*** Opening Given entries ***

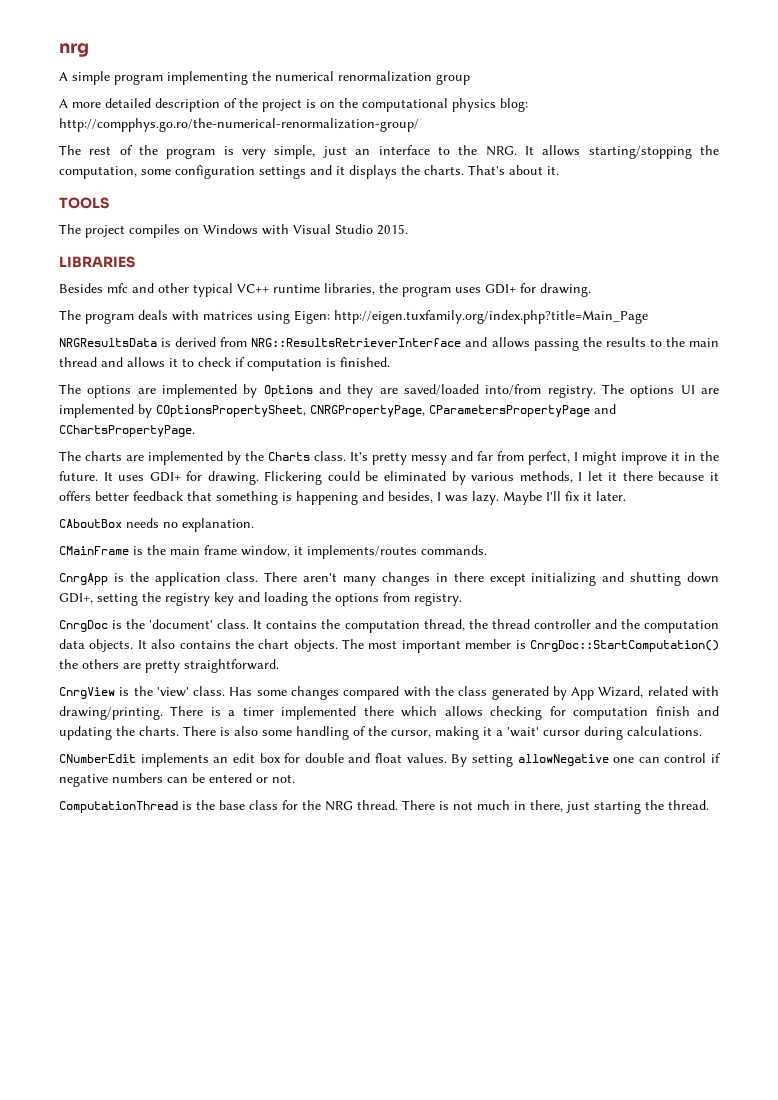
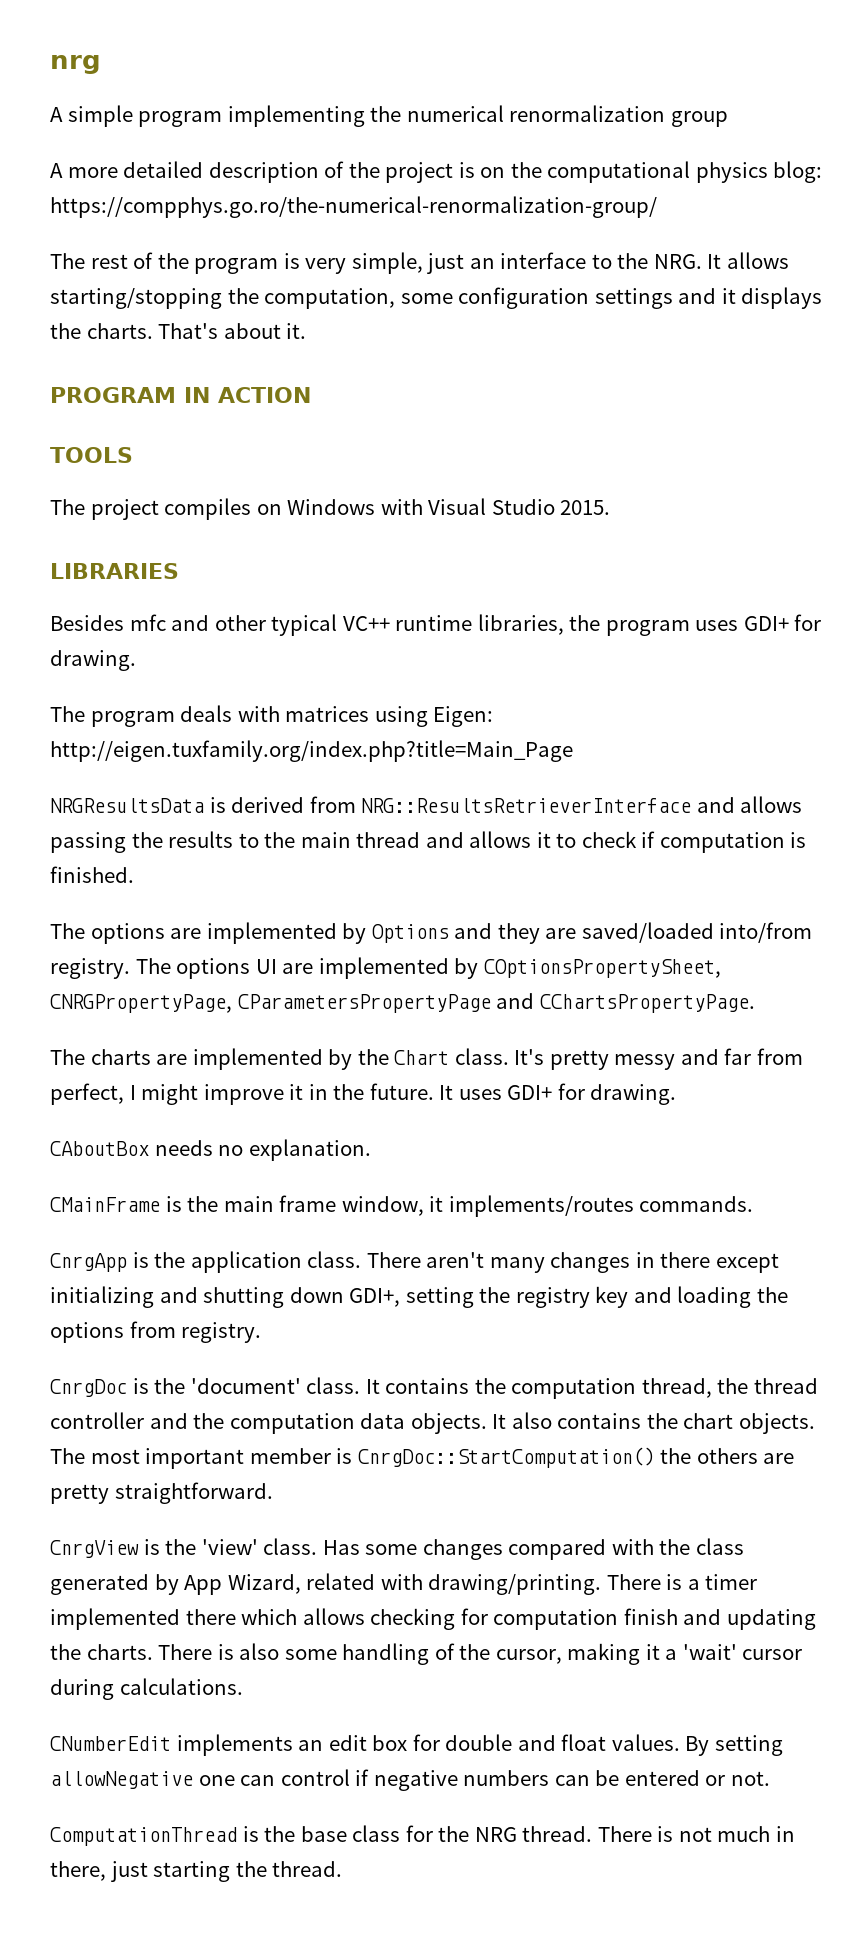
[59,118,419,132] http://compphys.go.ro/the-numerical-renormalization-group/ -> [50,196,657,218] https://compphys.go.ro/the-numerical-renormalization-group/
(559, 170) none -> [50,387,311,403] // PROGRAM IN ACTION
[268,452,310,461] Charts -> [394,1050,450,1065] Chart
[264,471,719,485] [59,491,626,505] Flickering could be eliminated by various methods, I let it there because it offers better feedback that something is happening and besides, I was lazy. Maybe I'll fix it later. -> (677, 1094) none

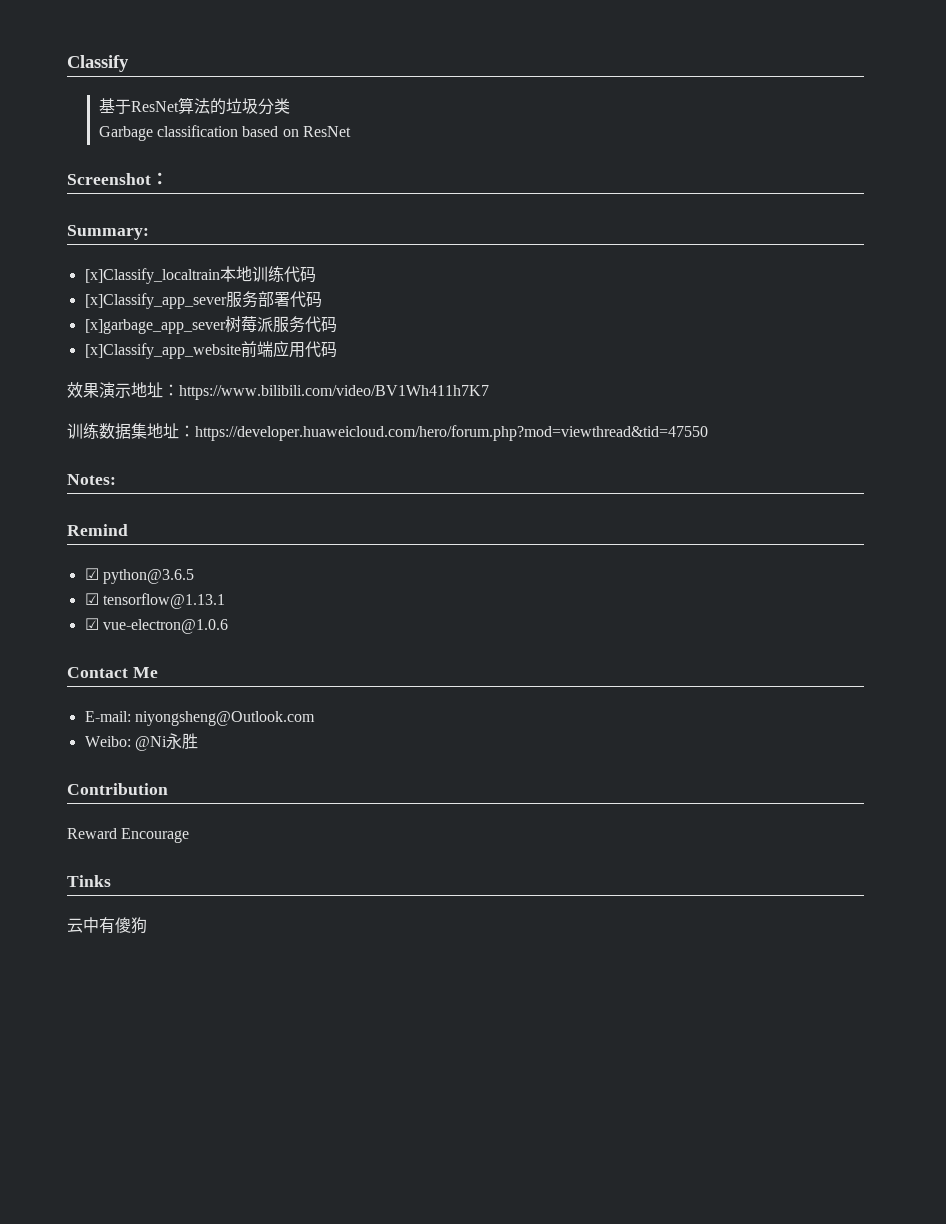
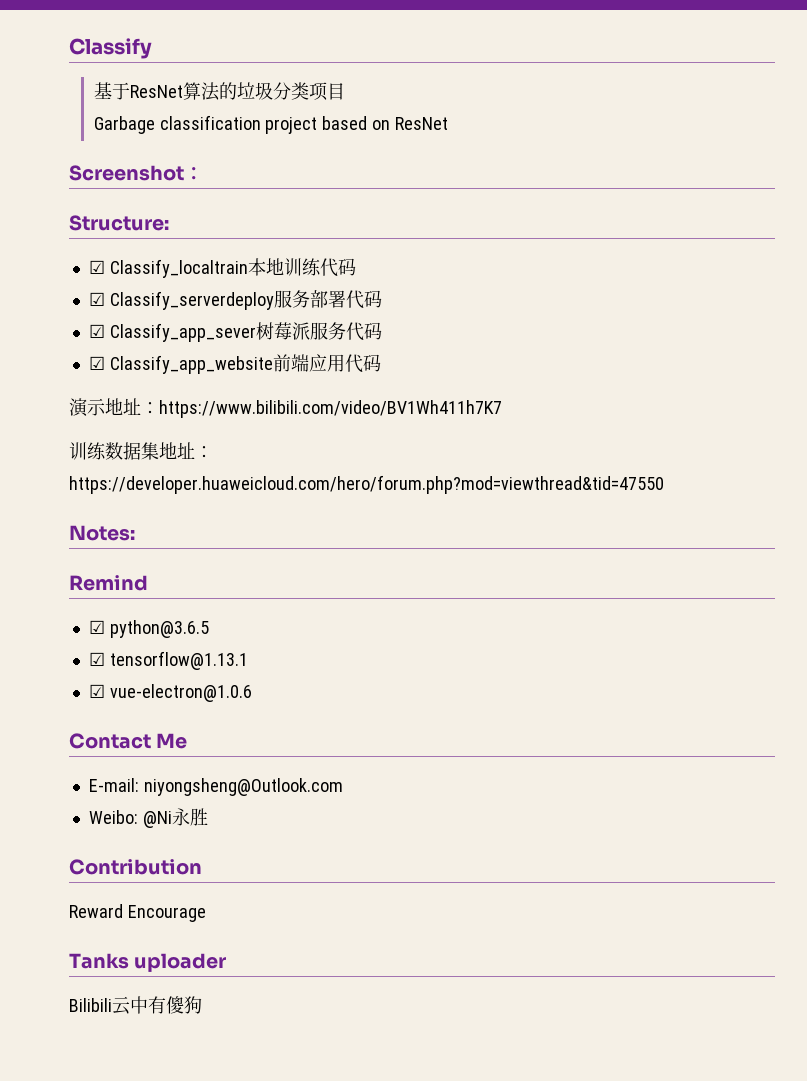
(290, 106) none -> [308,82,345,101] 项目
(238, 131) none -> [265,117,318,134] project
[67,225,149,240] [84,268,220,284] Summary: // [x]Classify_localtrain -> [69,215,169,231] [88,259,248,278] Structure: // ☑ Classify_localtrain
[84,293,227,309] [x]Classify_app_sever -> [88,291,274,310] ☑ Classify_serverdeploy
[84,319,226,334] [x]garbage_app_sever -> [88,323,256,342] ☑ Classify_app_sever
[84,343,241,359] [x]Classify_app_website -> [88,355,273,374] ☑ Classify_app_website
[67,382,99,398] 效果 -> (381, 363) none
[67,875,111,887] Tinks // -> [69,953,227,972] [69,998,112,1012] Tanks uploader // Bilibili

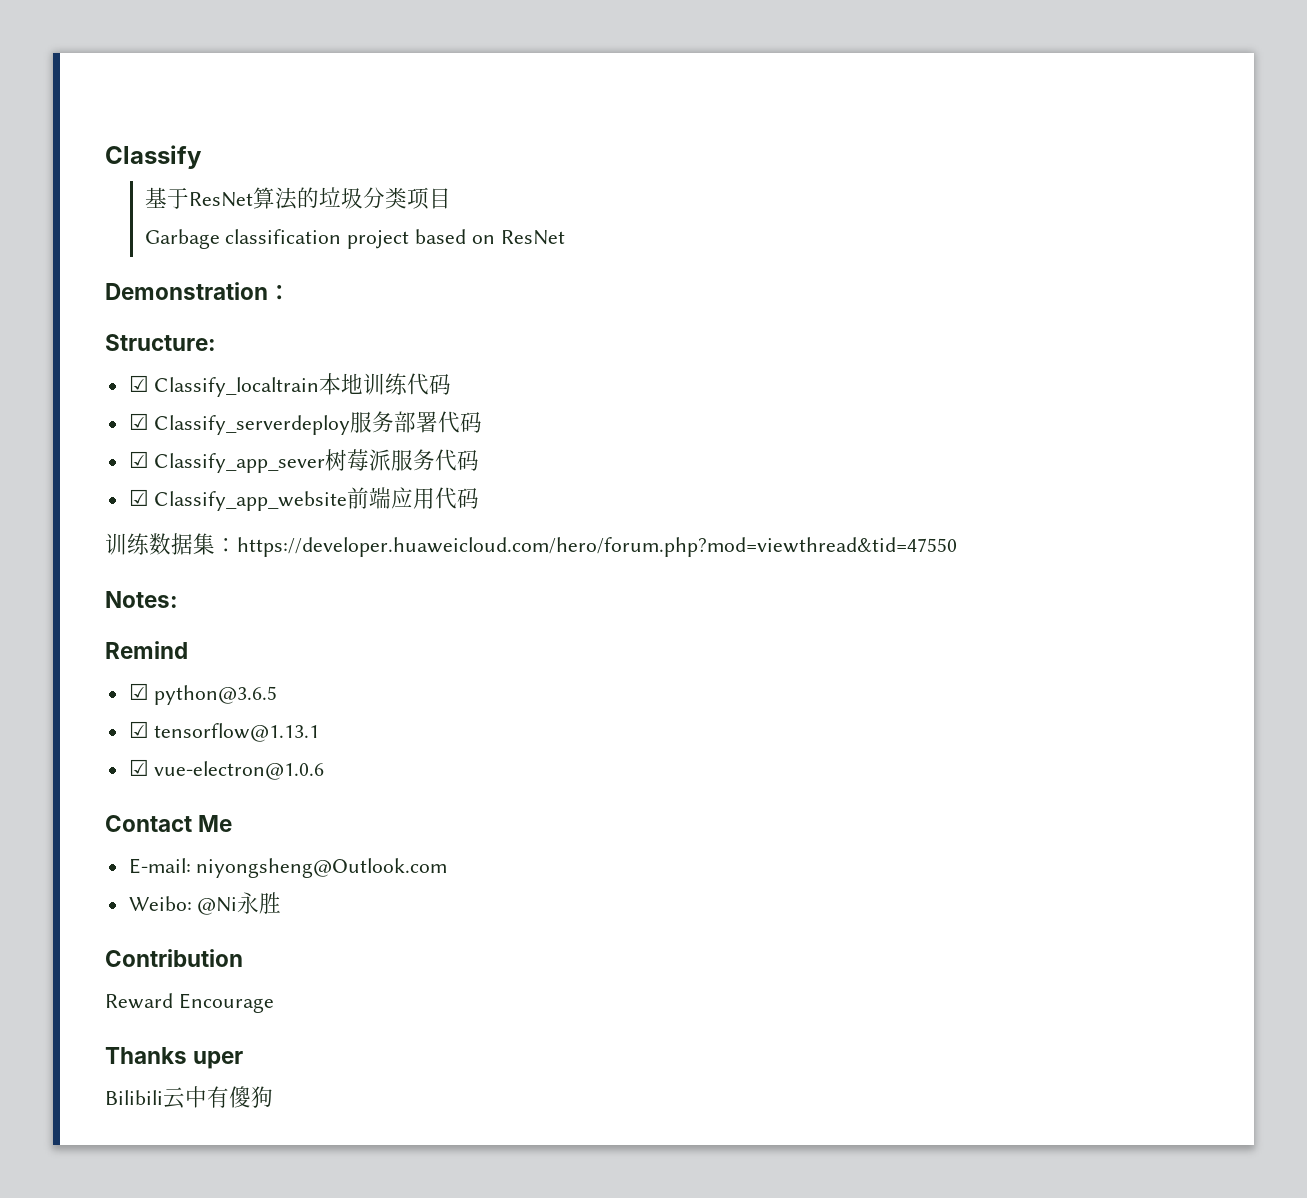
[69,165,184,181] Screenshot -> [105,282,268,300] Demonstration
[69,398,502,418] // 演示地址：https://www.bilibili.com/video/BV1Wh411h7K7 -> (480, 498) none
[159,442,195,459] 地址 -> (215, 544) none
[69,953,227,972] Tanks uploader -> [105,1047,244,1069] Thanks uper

*** Closing Given entries ***

Exercise prompt. All of the records above are to be written out exactly, minus their images.

Response for this exercise.
[59,118,419,132] http://compphys.go.ro/the-numerical-renormalization-group/ -> [50,196,657,218] https://compphys.go.ro/the-numerical-renormalization-group/
(559, 170) none -> [50,387,311,403] // PROGRAM IN ACTION
[268,452,310,461] Charts -> [394,1050,450,1065] Chart
[264,471,719,485] [59,491,626,505] Flickering could be eliminated by various methods, I let it there because it offers better feedback that something is happening and besides, I was lazy. Maybe I'll fix it later. -> (677, 1094) none

(290, 106) none -> [308,82,345,101] 项目
(238, 131) none -> [265,117,318,134] project
[67,225,149,240] [84,268,220,284] Summary: // [x]Classify_localtrain -> [69,215,169,231] [88,259,248,278] Structure: // ☑ Classify_localtrain
[84,293,227,309] [x]Classify_app_sever -> [88,291,274,310] ☑ Classify_serverdeploy
[84,319,226,334] [x]garbage_app_sever -> [88,323,256,342] ☑ Classify_app_sever
[84,343,241,359] [x]Classify_app_website -> [88,355,273,374] ☑ Classify_app_website
[67,382,99,398] 效果 -> (381, 363) none
[67,875,111,887] Tinks // -> [69,953,227,972] [69,998,112,1012] Tanks uploader // Bilibili

[69,165,184,181] Screenshot -> [105,282,268,300] Demonstration
[69,398,502,418] // 演示地址：https://www.bilibili.com/video/BV1Wh411h7K7 -> (480, 498) none
[159,442,195,459] 地址 -> (215, 544) none
[69,953,227,972] Tanks uploader -> [105,1047,244,1069] Thanks uper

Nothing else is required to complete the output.